[Edit difference data]
Start of Block

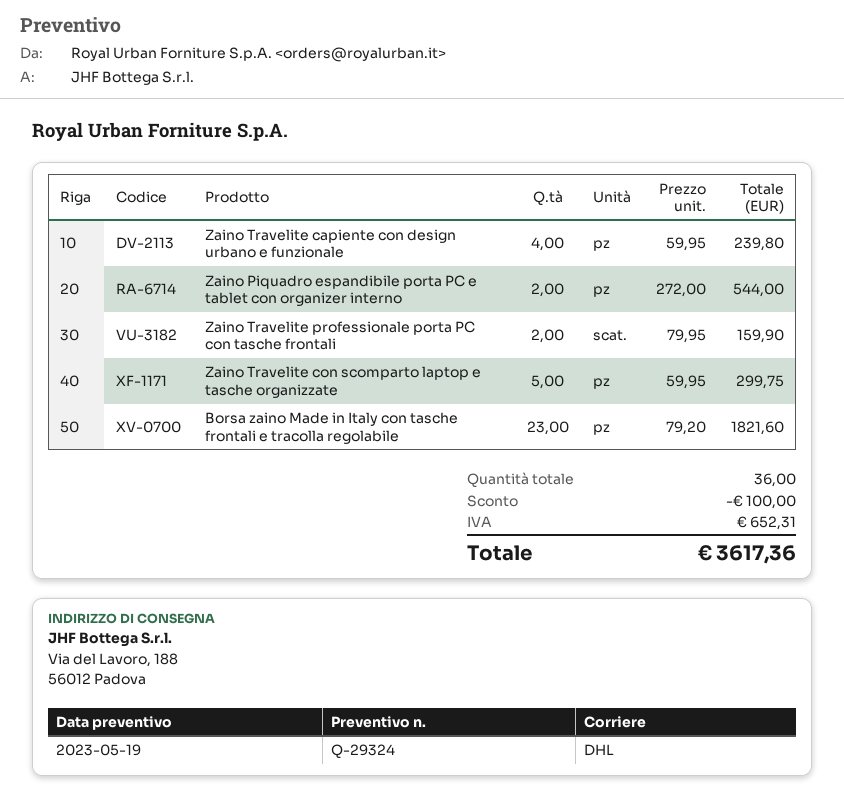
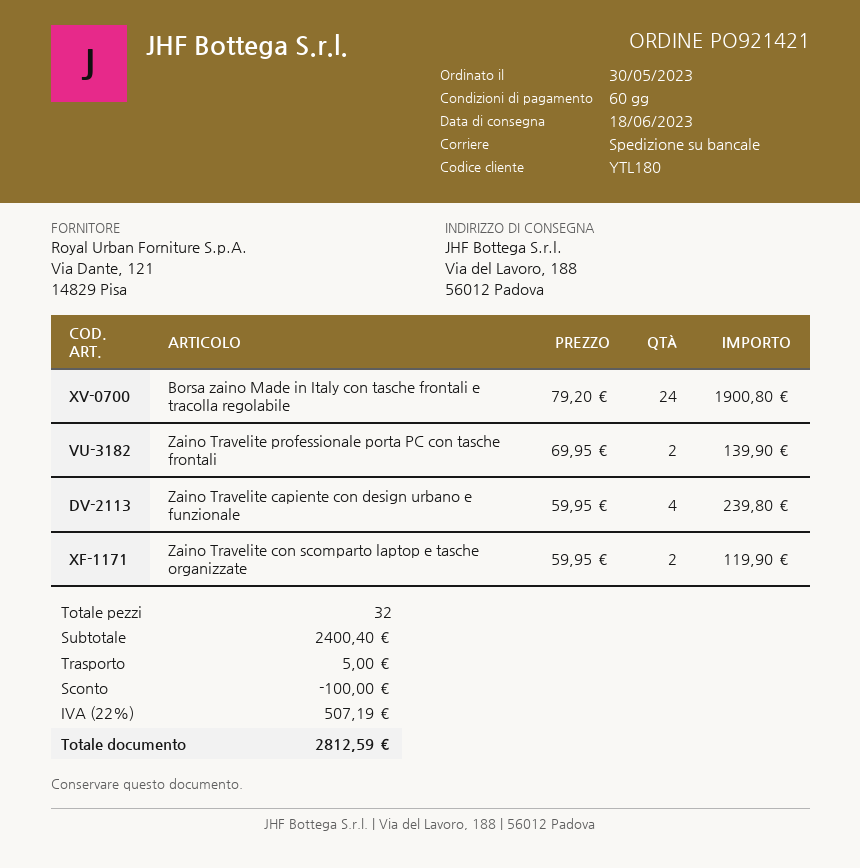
shipping method: DHL -> pallet freight
Zaino Piquadro espandibile porta PC e tablet con organizer interno: 2 x 272.00 = 544.00 -> none
Zaino Travelite professionale porta PC con tasche frontali: 2 x 79.95 = 159.90 -> 2 x 69.95 = 139.90
Zaino Travelite con scomparto laptop e tasche organizzate: 5 x 59.95 = 299.75 -> 2 x 59.95 = 119.90
Borsa zaino Made in Italy con tasche frontali e tracolla regolabile: 23 x 79.20 = 1821.60 -> 24 x 79.20 = 1900.80
total quantity: 36 -> 32
shipping: none -> 5.00
tax: 652.31 -> 507.19
total: 3617.36 -> 2812.59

End of Block

→ Task instructions: Leaving aside the images, write out every entry above exactly.

→ Task output:
shipping method: DHL -> pallet freight
Zaino Piquadro espandibile porta PC e tablet con organizer interno: 2 x 272.00 = 544.00 -> none
Zaino Travelite professionale porta PC con tasche frontali: 2 x 79.95 = 159.90 -> 2 x 69.95 = 139.90
Zaino Travelite con scomparto laptop e tasche organizzate: 5 x 59.95 = 299.75 -> 2 x 59.95 = 119.90
Borsa zaino Made in Italy con tasche frontali e tracolla regolabile: 23 x 79.20 = 1821.60 -> 24 x 79.20 = 1900.80
total quantity: 36 -> 32
shipping: none -> 5.00
tax: 652.31 -> 507.19
total: 3617.36 -> 2812.59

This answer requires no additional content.